* **Exercise description**
Reproduce exactly, and only, the lines below from the one containing "position: absolute; left: 26px;" through the one containing "position: absolute; left: 0;".

START Task inputs

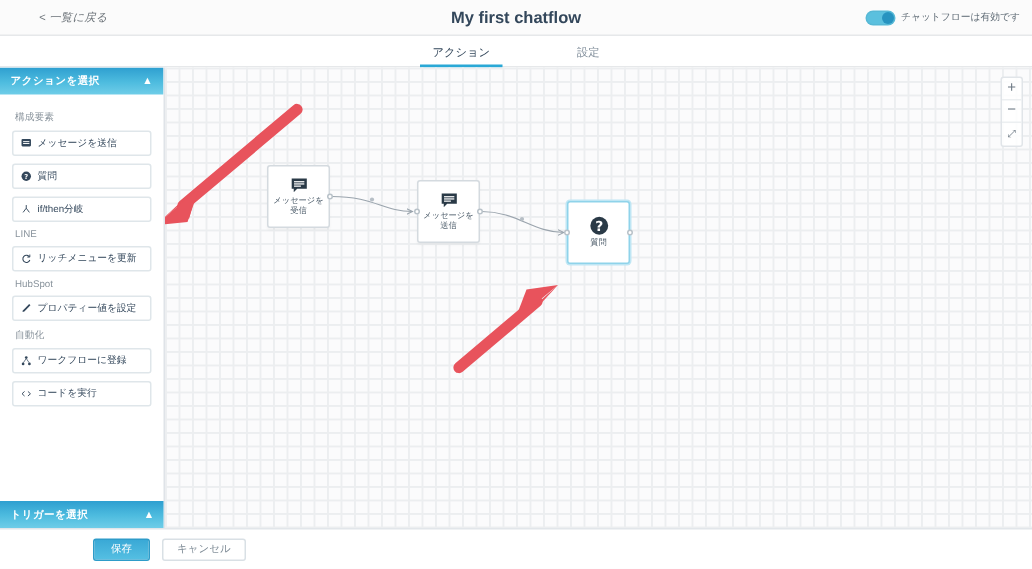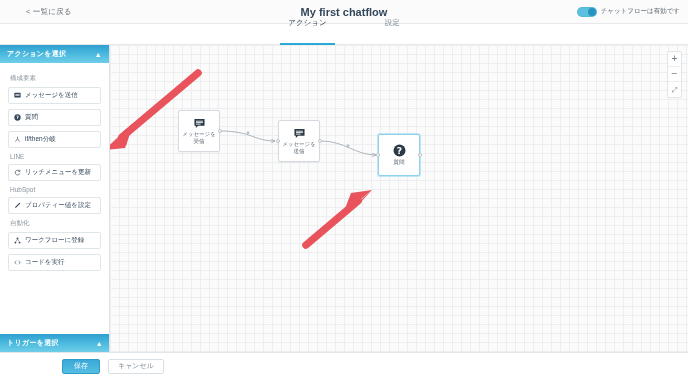--- a/index.html
+++ b/index.html
@@ -19,7 +19,7 @@
   }
   .back-link {
     position: absolute; left: 26px; font-size: 7.5px; color: #6b7278;
-    letter-spacing: .2px; cursor: pointer; white-space: nowrap;
+    letter-spacing: .2px; cursor: pointer; white-space: nowrap; font-style: italic;
   }
   .app-title {
     position: absolute; left: 0; width: 688px; text-align: center;

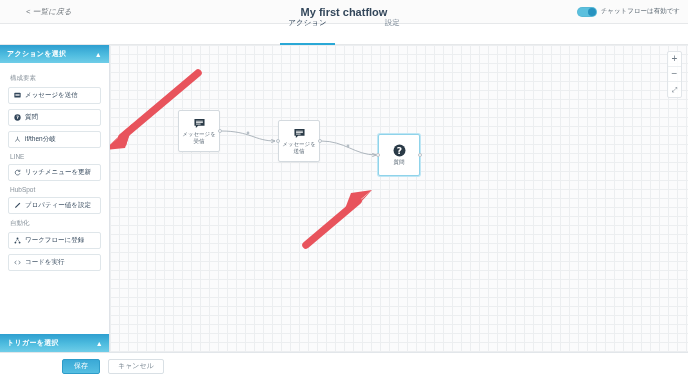--- a/index.html
+++ b/index.html
@@ -46,7 +46,7 @@
     display: flex; justify-content: center; align-items: flex-end; gap: 58px;
   }
   .tab {
-    font-size: 7.5px; color: #7c8a97; padding-bottom: 16px;
+    font-size: 7.5px; color: #7c8a97; padding-bottom: 4px;
     cursor: pointer; position: relative; white-space: nowrap;
   }
   .tab.active { color: #33475b; }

END Task inputs

* **Solved problem**
     position: absolute; left: 26px; font-size: 7.5px; color: #6b7278;
-    letter-spacing: .2px; cursor: pointer; white-space: nowrap;
+    letter-spacing: .2px; cursor: pointer; white-space: nowrap; font-style: italic;
   }
   .app-title {
     position: absolute; left: 0; width: 688px; text-align: center;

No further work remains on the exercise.